• Exercise goal
Only the text should come through, so restate the listing exactly and drop its images.

Extracted material Start Marker

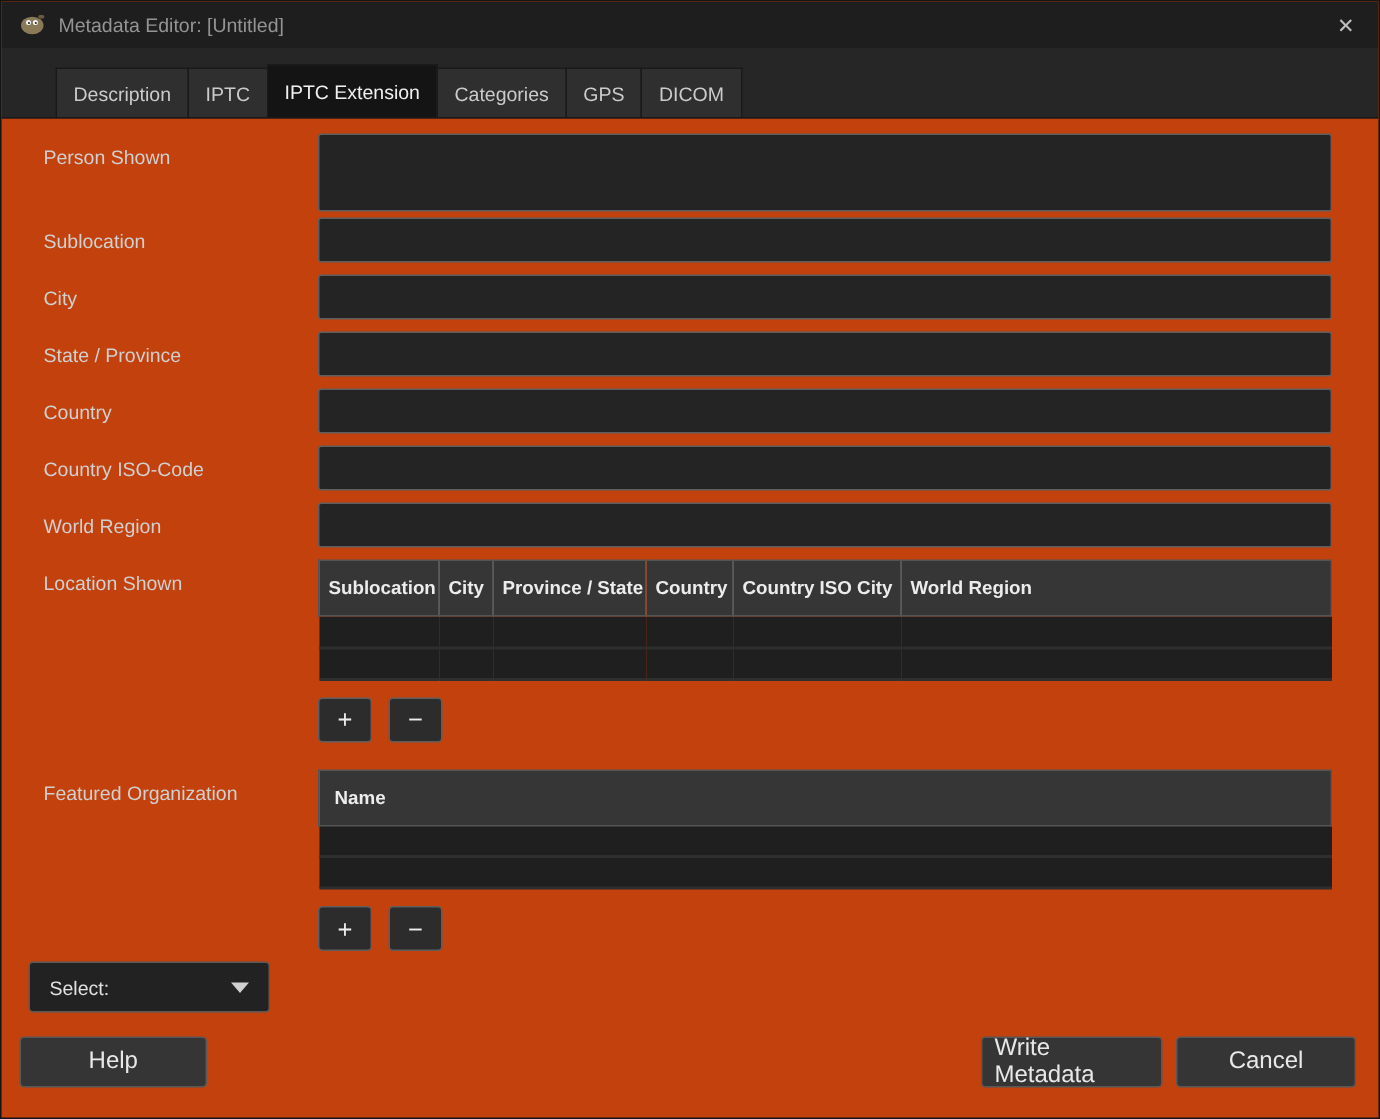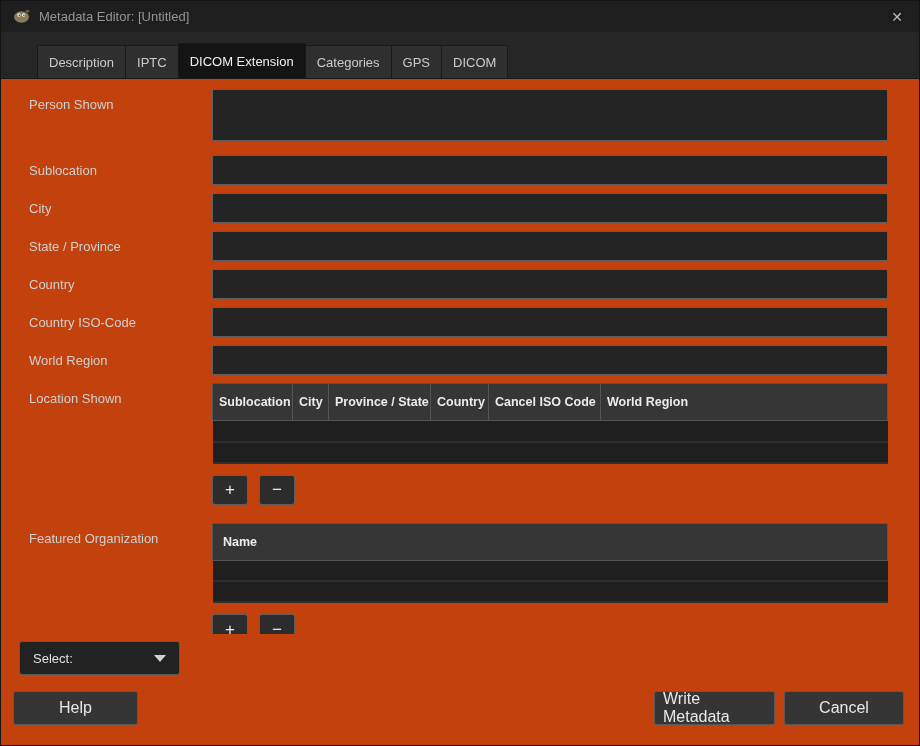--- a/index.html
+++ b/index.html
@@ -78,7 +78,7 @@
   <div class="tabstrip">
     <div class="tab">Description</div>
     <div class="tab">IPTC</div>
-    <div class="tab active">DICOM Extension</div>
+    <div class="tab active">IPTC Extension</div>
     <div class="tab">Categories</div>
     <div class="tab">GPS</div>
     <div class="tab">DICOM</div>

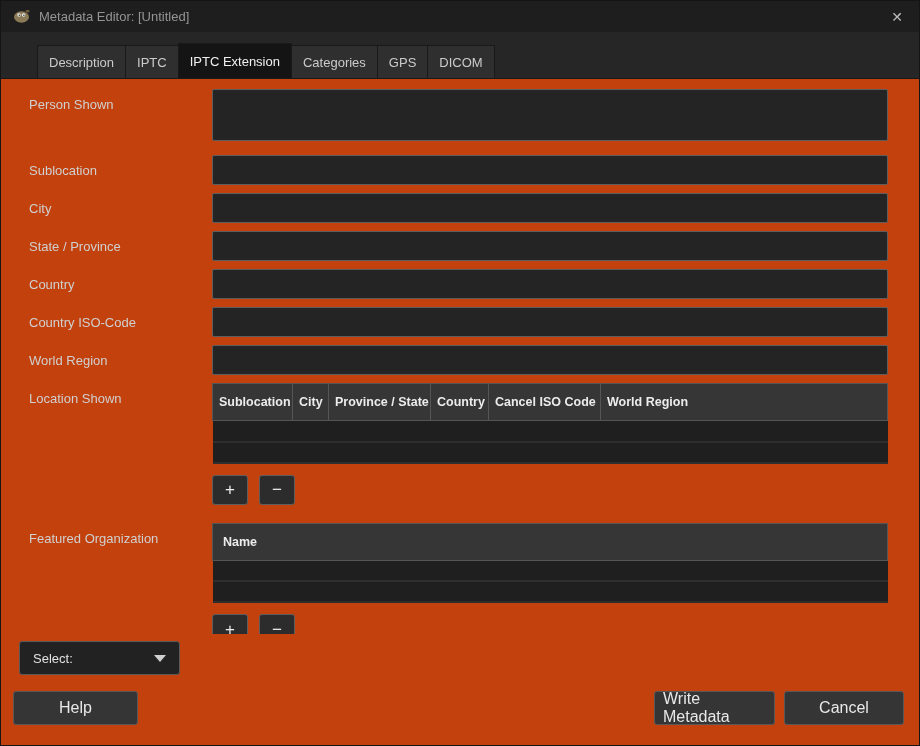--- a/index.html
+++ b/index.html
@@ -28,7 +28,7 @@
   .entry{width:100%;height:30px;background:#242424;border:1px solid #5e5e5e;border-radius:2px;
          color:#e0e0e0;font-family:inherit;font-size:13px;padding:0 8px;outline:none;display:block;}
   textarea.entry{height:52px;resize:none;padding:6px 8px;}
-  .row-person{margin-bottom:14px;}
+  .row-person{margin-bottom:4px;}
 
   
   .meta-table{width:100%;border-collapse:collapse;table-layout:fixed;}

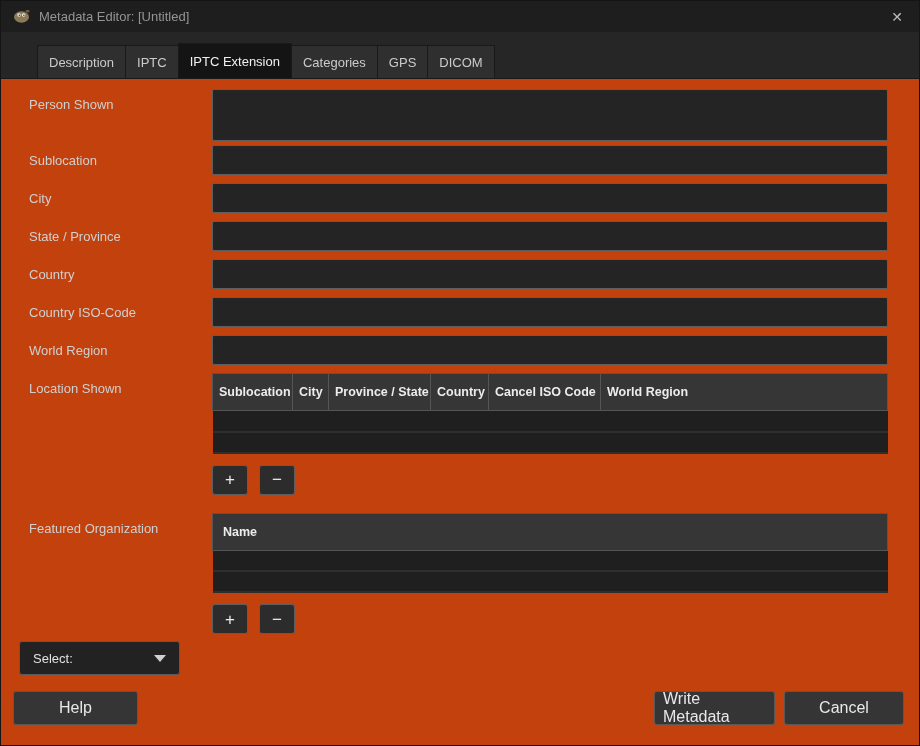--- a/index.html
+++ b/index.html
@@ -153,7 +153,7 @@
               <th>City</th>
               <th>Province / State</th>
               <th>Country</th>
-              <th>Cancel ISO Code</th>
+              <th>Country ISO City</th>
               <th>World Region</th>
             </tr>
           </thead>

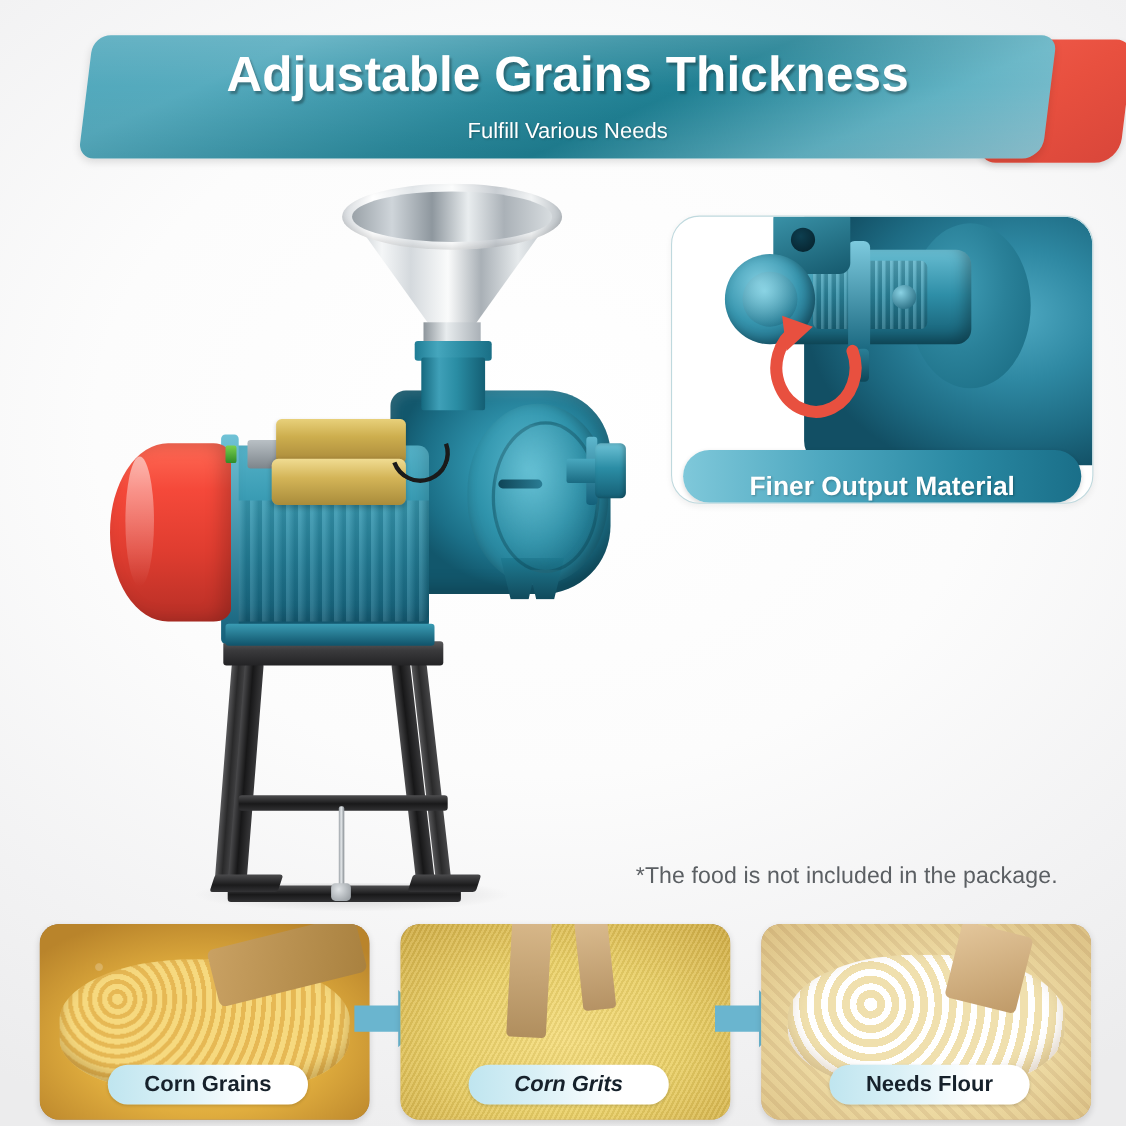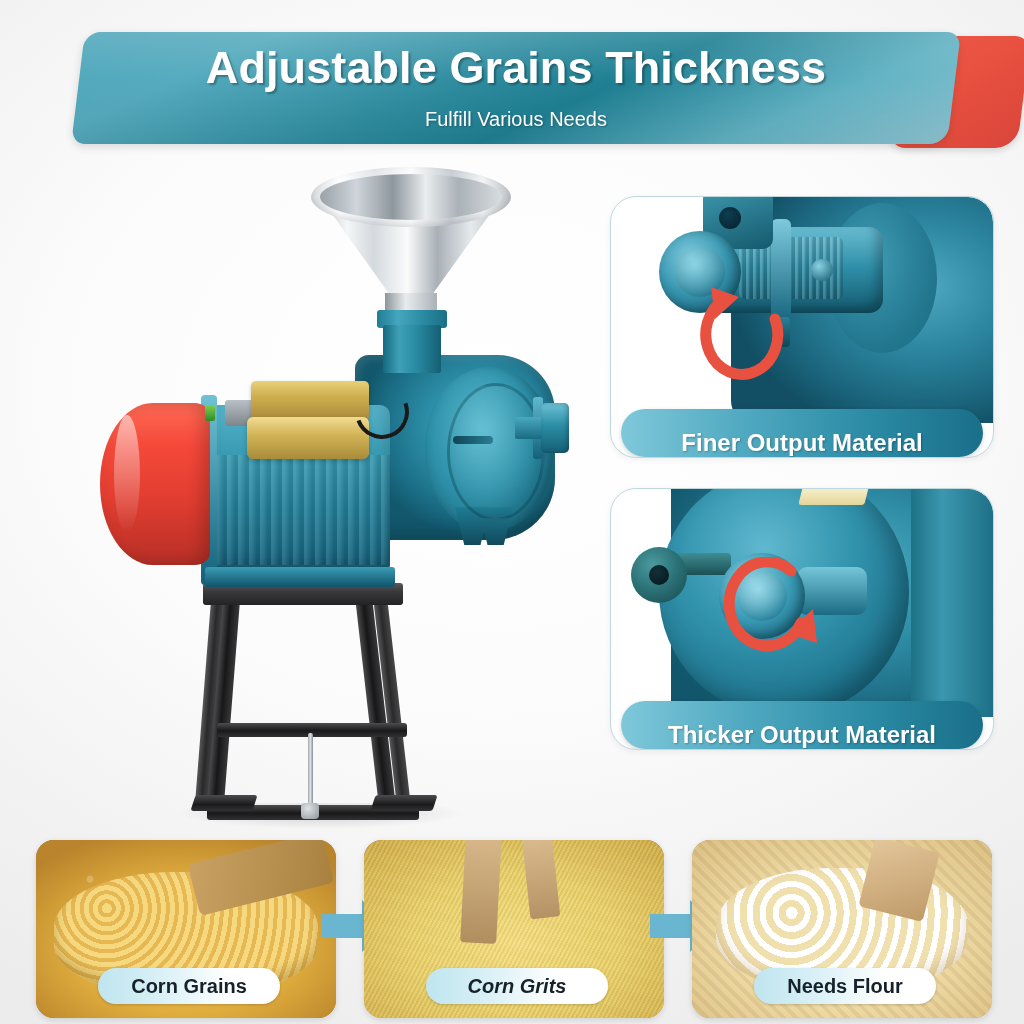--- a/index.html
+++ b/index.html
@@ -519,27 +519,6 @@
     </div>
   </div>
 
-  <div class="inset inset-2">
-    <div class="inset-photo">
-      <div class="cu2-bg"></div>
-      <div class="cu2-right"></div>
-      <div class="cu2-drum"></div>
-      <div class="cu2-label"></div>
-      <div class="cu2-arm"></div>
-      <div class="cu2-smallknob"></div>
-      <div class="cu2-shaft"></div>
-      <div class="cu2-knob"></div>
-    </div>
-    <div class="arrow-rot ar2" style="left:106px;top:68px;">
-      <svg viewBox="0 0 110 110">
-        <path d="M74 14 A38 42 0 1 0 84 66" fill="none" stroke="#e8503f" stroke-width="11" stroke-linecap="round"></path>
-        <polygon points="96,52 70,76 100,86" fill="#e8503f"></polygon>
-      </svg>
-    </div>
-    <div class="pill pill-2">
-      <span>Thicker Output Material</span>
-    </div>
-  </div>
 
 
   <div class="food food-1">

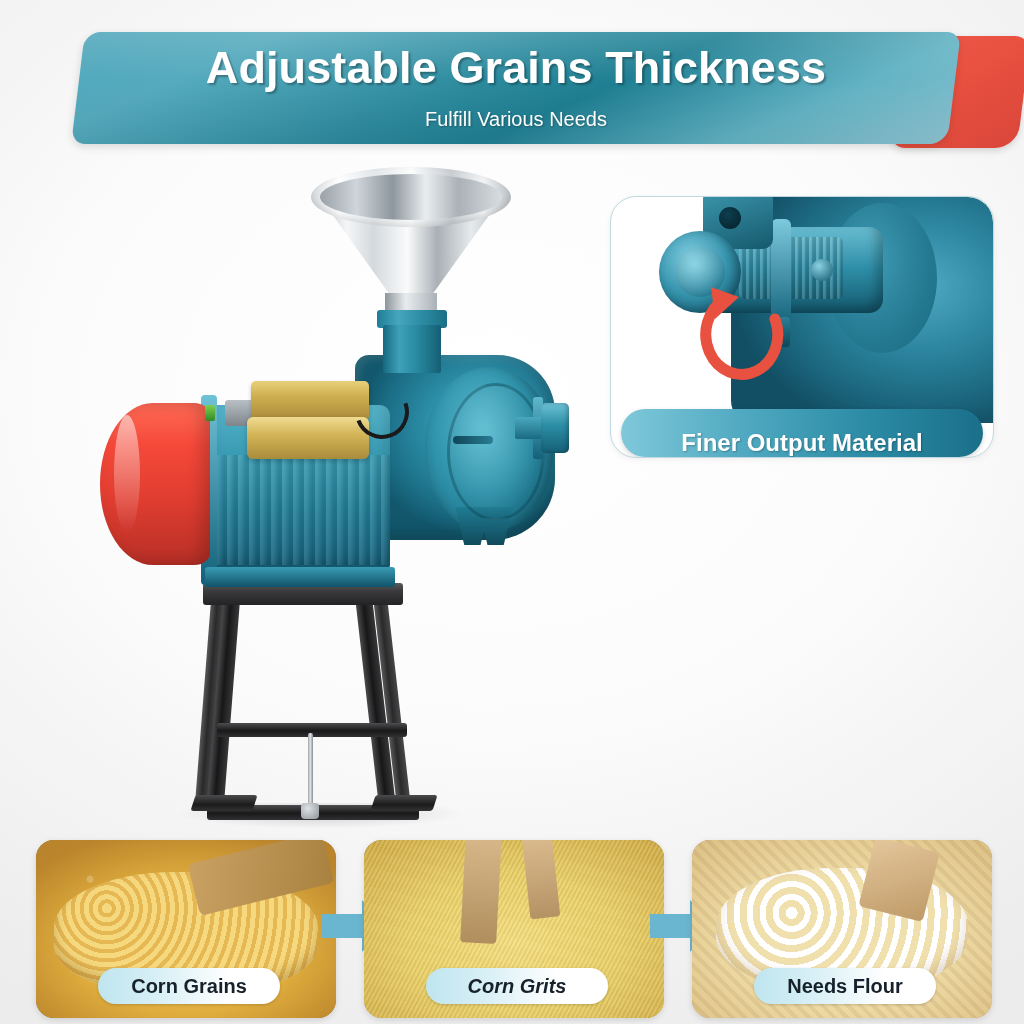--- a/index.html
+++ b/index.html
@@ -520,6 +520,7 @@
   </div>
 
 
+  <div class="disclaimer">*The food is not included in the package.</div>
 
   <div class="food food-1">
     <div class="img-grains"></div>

Extracted material End Marker

• Answer section
--- a/index.html
+++ b/index.html
@@ -78,7 +78,7 @@
   <div class="tabstrip">
     <div class="tab">Description</div>
     <div class="tab">IPTC</div>
-    <div class="tab active">DICOM Extension</div>
+    <div class="tab active">IPTC Extension</div>
     <div class="tab">Categories</div>
     <div class="tab">GPS</div>
     <div class="tab">DICOM</div>

--- a/index.html
+++ b/index.html
@@ -28,7 +28,7 @@
   .entry{width:100%;height:30px;background:#242424;border:1px solid #5e5e5e;border-radius:2px;
          color:#e0e0e0;font-family:inherit;font-size:13px;padding:0 8px;outline:none;display:block;}
   textarea.entry{height:52px;resize:none;padding:6px 8px;}
-  .row-person{margin-bottom:14px;}
+  .row-person{margin-bottom:4px;}
 
   
   .meta-table{width:100%;border-collapse:collapse;table-layout:fixed;}

--- a/index.html
+++ b/index.html
@@ -153,7 +153,7 @@
               <th>City</th>
               <th>Province / State</th>
               <th>Country</th>
-              <th>Cancel ISO Code</th>
+              <th>Country ISO City</th>
               <th>World Region</th>
             </tr>
           </thead>

--- a/index.html
+++ b/index.html
@@ -519,27 +519,6 @@
     </div>
   </div>
 
-  <div class="inset inset-2">
-    <div class="inset-photo">
-      <div class="cu2-bg"></div>
-      <div class="cu2-right"></div>
-      <div class="cu2-drum"></div>
-      <div class="cu2-label"></div>
-      <div class="cu2-arm"></div>
-      <div class="cu2-smallknob"></div>
-      <div class="cu2-shaft"></div>
-      <div class="cu2-knob"></div>
-    </div>
-    <div class="arrow-rot ar2" style="left:106px;top:68px;">
-      <svg viewBox="0 0 110 110">
-        <path d="M74 14 A38 42 0 1 0 84 66" fill="none" stroke="#e8503f" stroke-width="11" stroke-linecap="round"></path>
-        <polygon points="96,52 70,76 100,86" fill="#e8503f"></polygon>
-      </svg>
-    </div>
-    <div class="pill pill-2">
-      <span>Thicker Output Material</span>
-    </div>
-  </div>
 
 
   <div class="food food-1">

--- a/index.html
+++ b/index.html
@@ -520,6 +520,7 @@
   </div>
 
 
+  <div class="disclaimer">*The food is not included in the package.</div>
 
   <div class="food food-1">
     <div class="img-grains"></div>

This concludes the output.